Let's suppose you want to begin working on Assignment 3 by adapting the code from the Virtual Fishtank demo (fishtankDemo1.0.fla, available on Crow). You don't have to start from this basis, but if you're new to scripting it's a relatively easy way in.
Step 1: Set Up File
Download the fishtankDemo1.0.fla file and use Save As to save it under another name.
Step 2: Add Layers
Add a layer to the timeline for each sprite that will be in the movie. There are currently two layers occupied by sprites. You'll need at least six. Each sprite must have its own layer. Name the layers appropriately.
Step 3: Create a New Sprite (Movie Clip)
In the Library, create a new Movie Clip symbol to represent an additional sprite. Add any graphics you like. Drag this Movie Clip into the single frame in one of your new layers; this will create an instance of the Movie Clip. Using the Property Inspector, set the instance name of this instance to something you can remember (e.g., "fish3"). Don't use spaces or slashes (/) in the instance name.
Step 4: Set Up a Script for the Sprite
Right-click or click-and-hold (Mac) on the new instance to bring up its scripting window. Write an onClipEvent(enterFrame) handler, or paste in a copy of the handler from one of the original sprites (fish1, fish2).
Step 5: Animation
The first demonstration example allows sprites to move only in one direction--left-to-right or right-to-left.
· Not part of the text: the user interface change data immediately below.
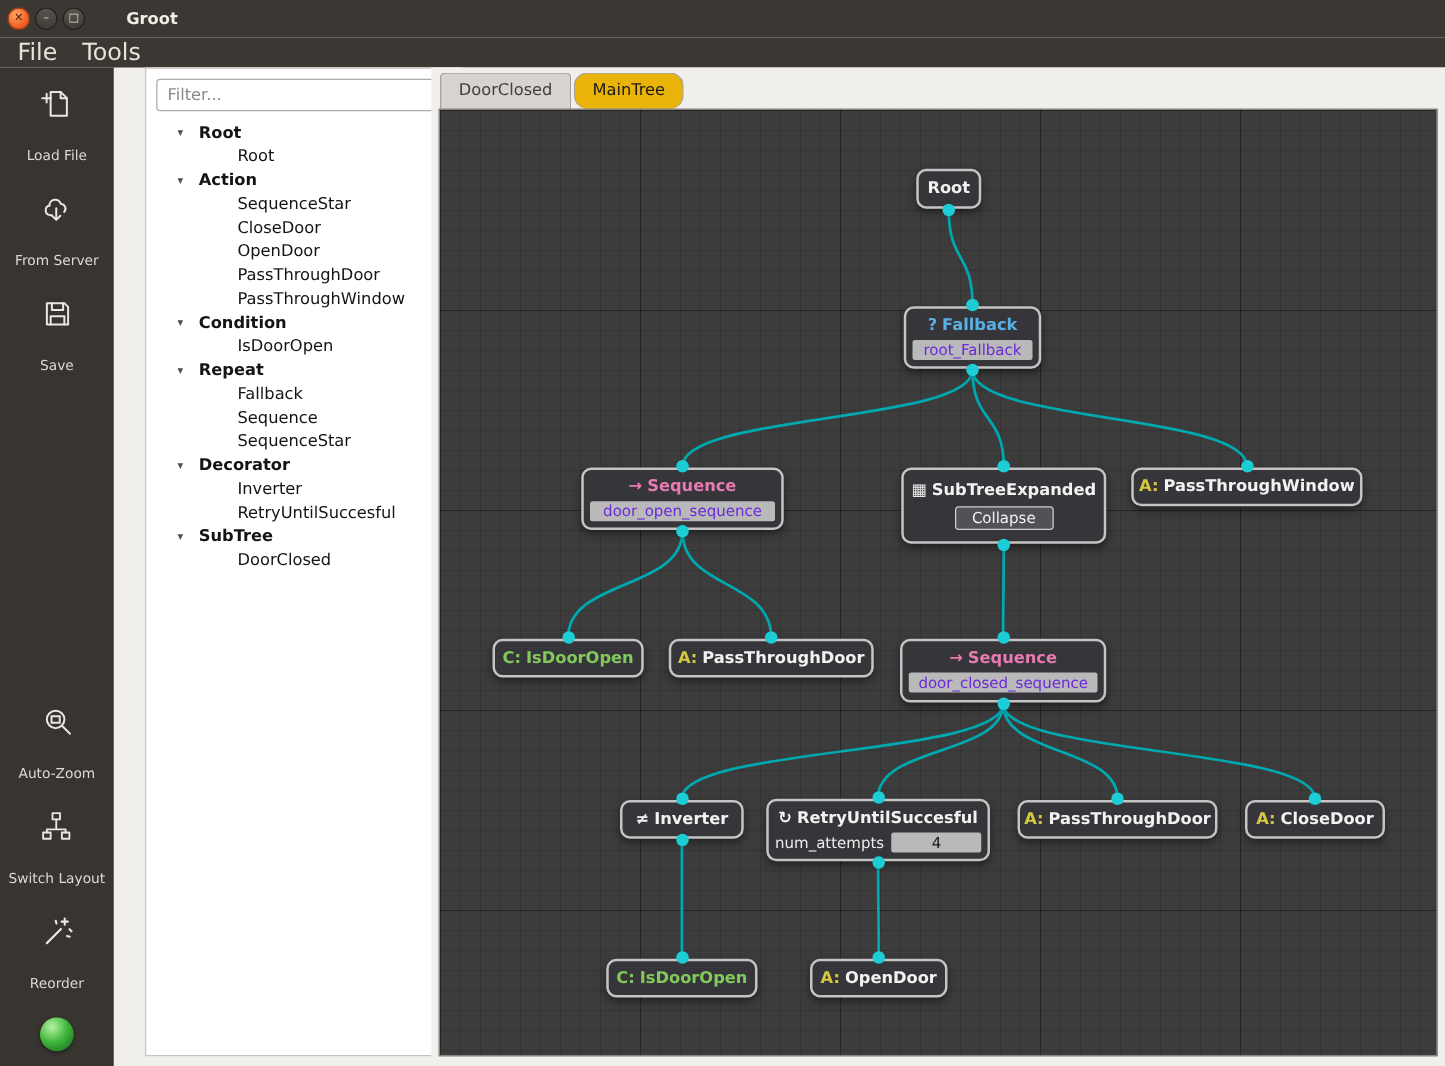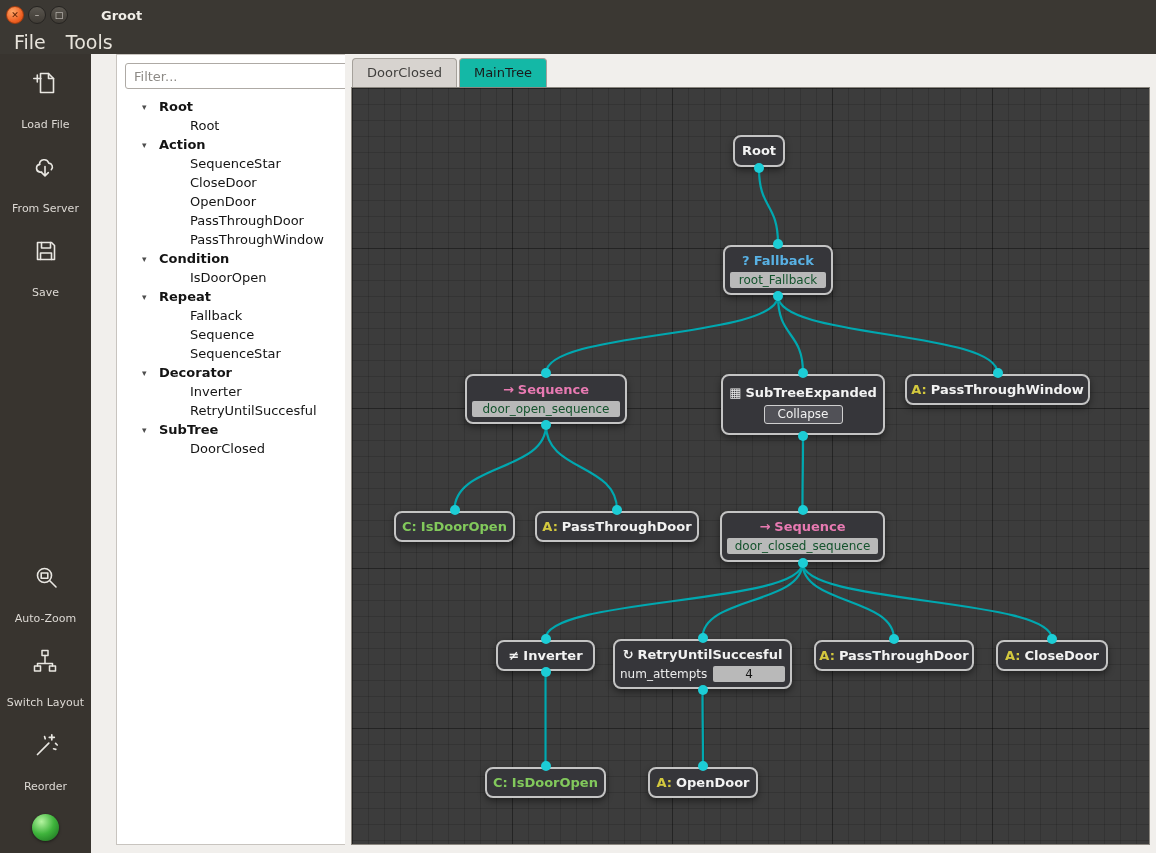--- a/index.html
+++ b/index.html
@@ -78,7 +78,7 @@
     background:#d7d3cf;color:#403f3d;border:1px solid #a5a19b;border-bottom:none;
     border-top-left-radius:4px;border-top-right-radius:4px;margin-right:2px;cursor:default;
   }
-  .tab.active{background:#14b8a6;color:#1a1a1a;}
+  .tab.active{background:#eab308;color:#1a1a1a;border-radius:11px;}
   .canvas{
     position:absolute;left:6px;top:33px;width:797px;height:756px;
     border:1px solid #8a867f;background-color:#3c3c3c;overflow:hidden;

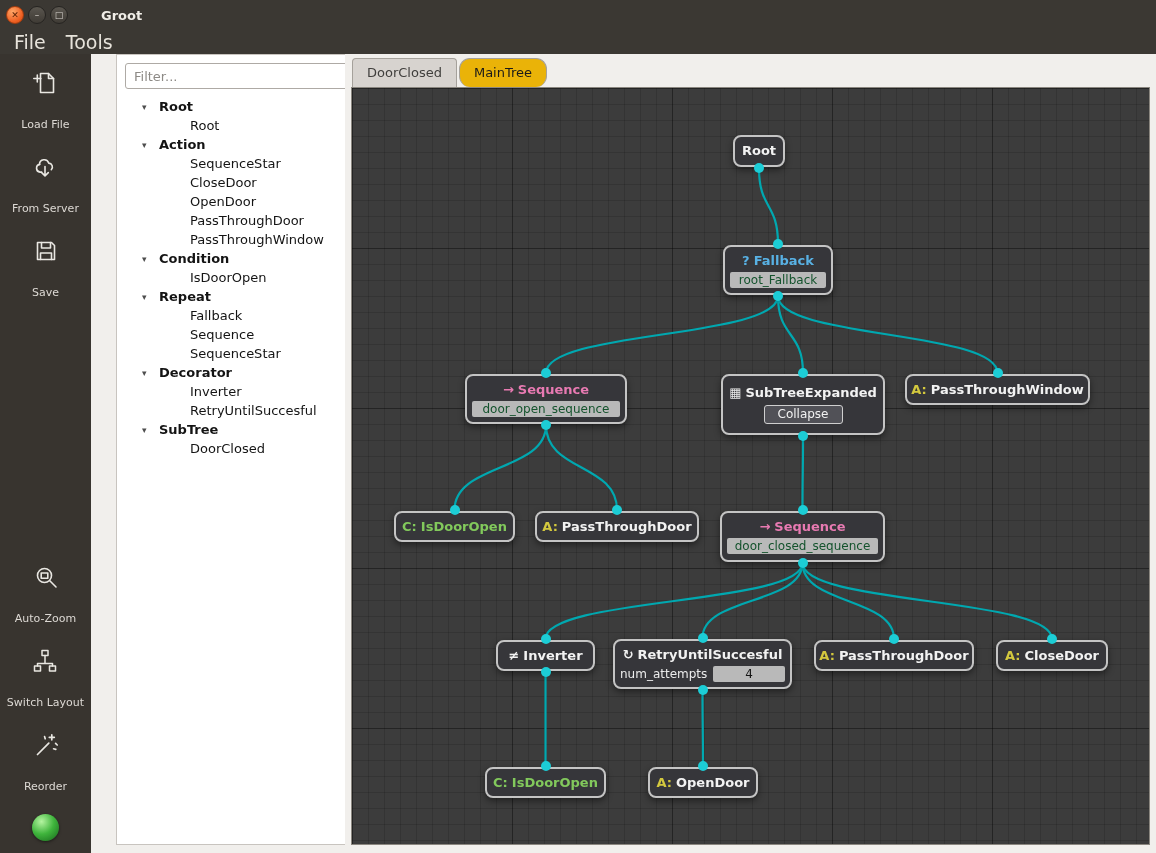--- a/index.html
+++ b/index.html
@@ -101,7 +101,7 @@
   .gnode-title{display:flex;align-items:center;gap:4px;font-weight:bold;font-size:13px;white-space:nowrap;line-height:16px;}
   .gnode-badge{font-weight:bold;}
   .gnode-field{
-    margin-top:3px;width:100%;box-sizing:border-box;background:#b9b9b9;color:#14532d;
+    margin-top:3px;width:100%;box-sizing:border-box;background:#b9b9b9;color:#6d28d9;
     font-size:12px;line-height:16px;border-radius:2px;text-align:center;
     white-space:nowrap;overflow:hidden;font-weight:normal;
   }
You can give your sprites more complex options for movement but only if you're ready to write somewhat more ambitious scripts, as in the fishtank1.4 example. One-way movement is perfectly acceptable for this assignment. If this is what you want, decide which way you want your new sprite to move. In the enterFrame handler, include a line that increments the _x property (e.g., "fish3._x +=8") or one that decrements this property (e.g., "fish3._x -=8"). Incrementing means rightward movement, decrementing means leftward movement. Also include the code to reset the sprite position when it goes offscreen. If you're doing one-way movement you can leave this unchanged from the example.
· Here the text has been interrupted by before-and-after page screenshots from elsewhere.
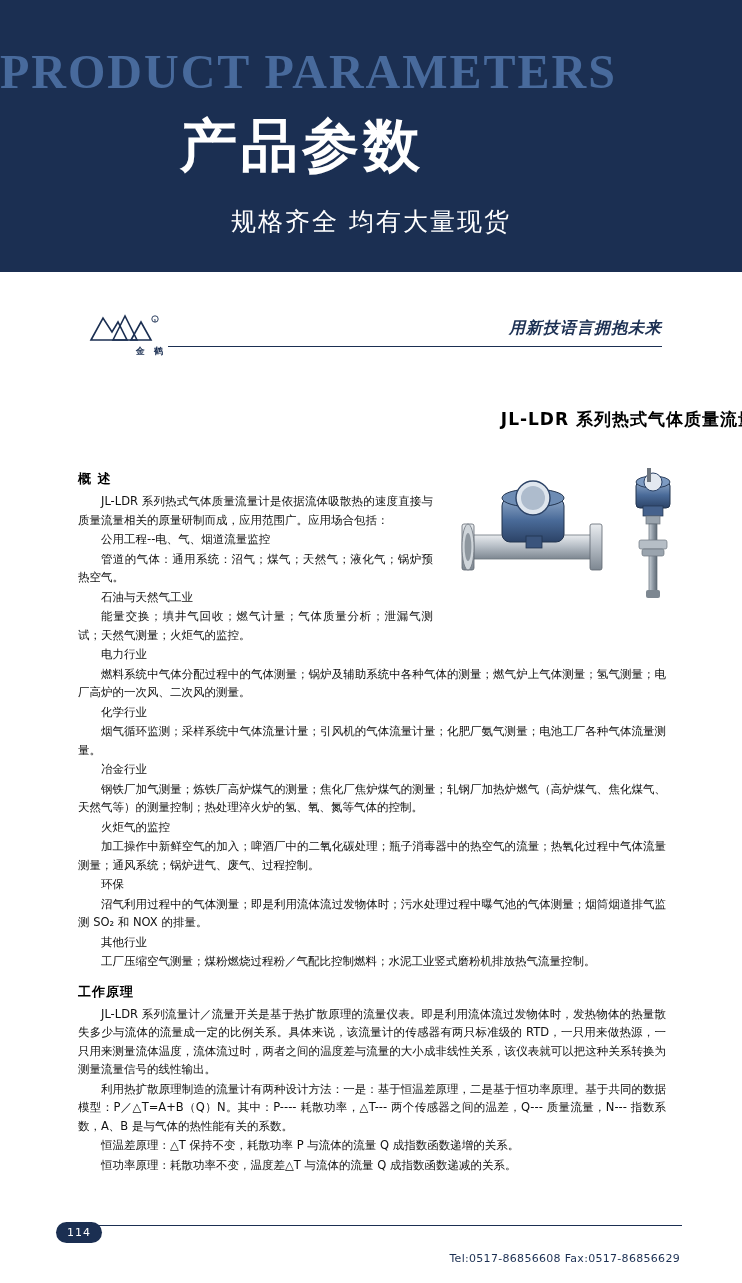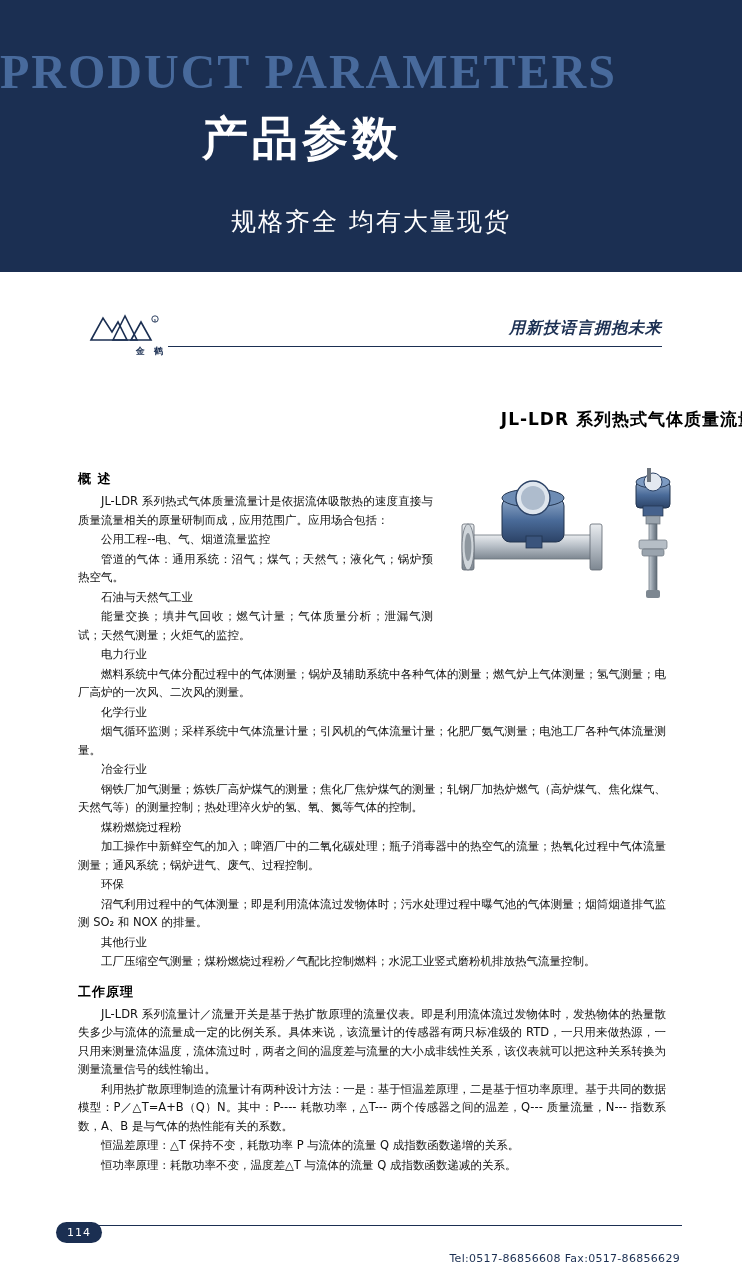--- a/index.html
+++ b/index.html
@@ -50,7 +50,7 @@
     text-align: center;
     font-family: "DejaVu Sans", "Liberation Sans", sans-serif;
     font-weight: bold;
-    font-size: 46px;
+    font-size: 57px;
     letter-spacing: 4px;
     color: #ffffff;
   }

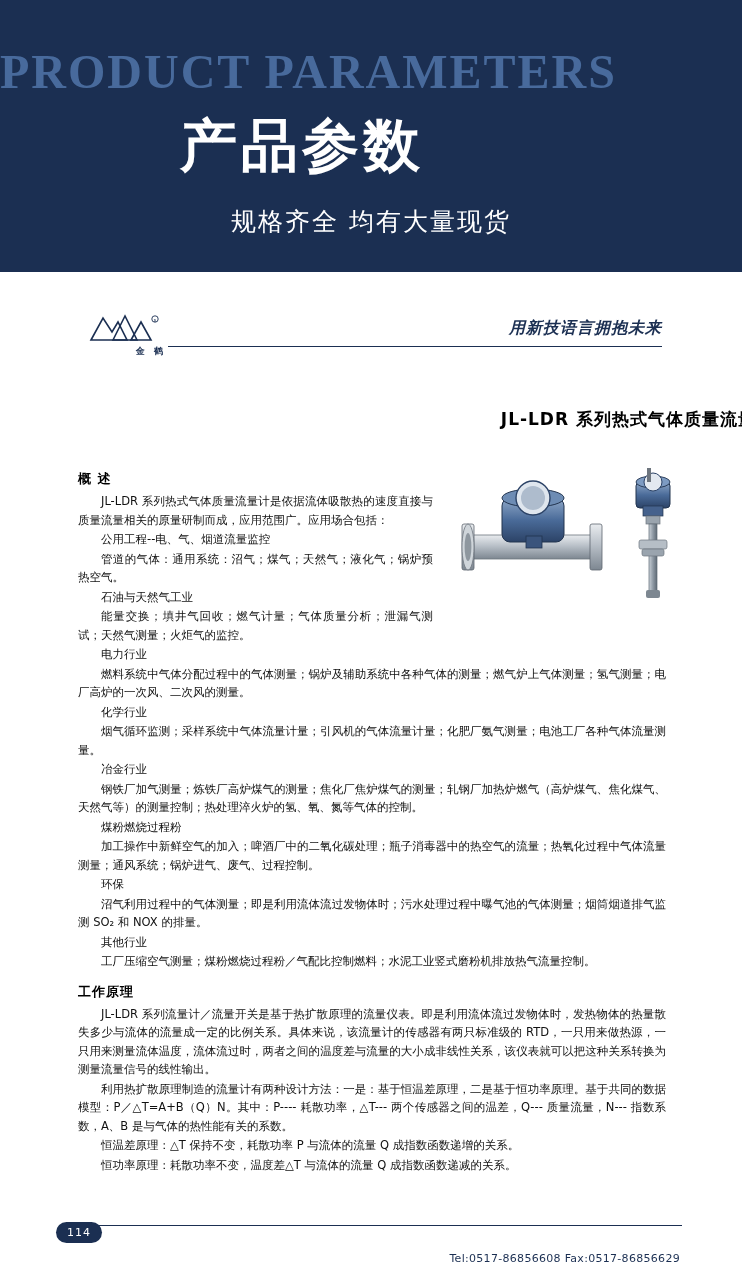--- a/index.html
+++ b/index.html
@@ -290,7 +290,7 @@
     <p class="para indent">烟气循环监测；采样系统中气体流量计量；引风机的气体流量计量；化肥厂氨气测量；电池工厂各种气体流量测量。</p>
     <p class="para indent">冶金行业</p>
     <p class="para indent">钢铁厂加气测量；炼铁厂高炉煤气的测量；焦化厂焦炉煤气的测量；轧钢厂加热炉燃气（高炉煤气、焦化煤气、天然气等）的测量控制；热处理淬火炉的氢、氧、氮等气体的控制。</p>
-    <p class="para indent">煤粉燃烧过程粉</p>
+    <p class="para indent">火炬气的监控</p>
     <p class="para indent">加工操作中新鲜空气的加入；啤酒厂中的二氧化碳处理；瓶子消毒器中的热空气的流量；热氧化过程中气体流量测量；通风系统；锅炉进气、废气、过程控制。</p>
     <p class="para indent">环保</p>
     <p class="para indent">沼气利用过程中的气体测量；即是利用流体流过发物体时；污水处理过程中曝气池的气体测量；烟筒烟道排气监测 SO₂ 和 NOX 的排量。</p>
Step 6: Sprite Interaction
Here you have some decisions to make. The code in the first example makes each sprite sensitive to contact with only one other sprite. Using this code unmodified, you could design a system in which each sprite can interact with only one other sprite. But let's say you want any given fish to have multiple possibilities for interaction. Here's a solution for a three-sprite system (fish1, fish2, fish3). The code shown here goes within the onClipEvent(enterFrame) handler of the "fish1" sprite. You'd need to place slightly different versions of the same code in the relevant handlers of the other two sprites as well.
if(this.hitTest(_root.fish2) && _root.bumpus == false){
_root.bumpus = true;
_root.fish2._visible = false;
this.width +=50;
this.height +=50;
}
if(this.hitTest(_root.fish3) && _root.bumpus == false){
_root.bumpus = true;
_root.fish3._visible = false;
this.width +=50;
this.height +=50;
}
Now the "fish1" sprite will respond to collisions with either of the other two sprites. As you can see, the additional If condition is just a slightly modified copy of the first. In this inefficient but relatively clear design a separate If test is required for each sprite with which the current sprite might potentially collide.
Step 7: Build Your Project to Full Scope
Add more sprites to your movie, following the steps described above. Note that each time you add a sprite you need to modify the scripts for all the other sprites if you want to allow any sprite to collide with any other.
Additional: Streamlining the Method
If all this strikes you as terribly inefficient, congratulations. Experienced designers would never use such cumbersome and repetitive structures. Here's a slightly streamlined improvement--but don't worry about it unless you feel pretty confident about scripting. Efficient code is almost always harder to understand, and the cumbersome method works just fine.
this.hitSomething = false;
if(this.hitTest(_root.fish2) && _root.bumpus == false){
this.hitSomething = true;
_root.fish2.visible = false;
}
if(this.hitTest(_root.fish3) && _root.bumpus == false){
this.hitSomething = true;
_root.fish3._visible = false;
}
//add the other four IF conditions here
if(this.hitSomething == true){
this.hitSomething = false;
_root.bumpus = true;
this.width +=50;
this.height +=50;
}
This modification pulls out three standard statements:
_root.bumpus = true; this.width +=50; this.height +=50;
and attaches them to an additional If condition that depends on yet another flag variable called this.hitSomething. That variable becomes true when any of the collision hit tests proves out--an arrangement that lets us attach the three common statements to any one of several possible preconditions. Thus we don't have to type those three statements more than once.
Unlike _root.bumpus, this.hitSomething is a local variable attached only to the current Movie Clip. We set it up this way because we want to store information only about the current Movie Clip.
Note that we reset this.hitSomething to false whenever we find it to be true. You must always reset a flag variable if you want it to operate more than once.
Note also that this modified code still requires us to reset the visibility of the Movie Clip that receives the collision within a particular If condition. Can you think of a way to streamline the code even further?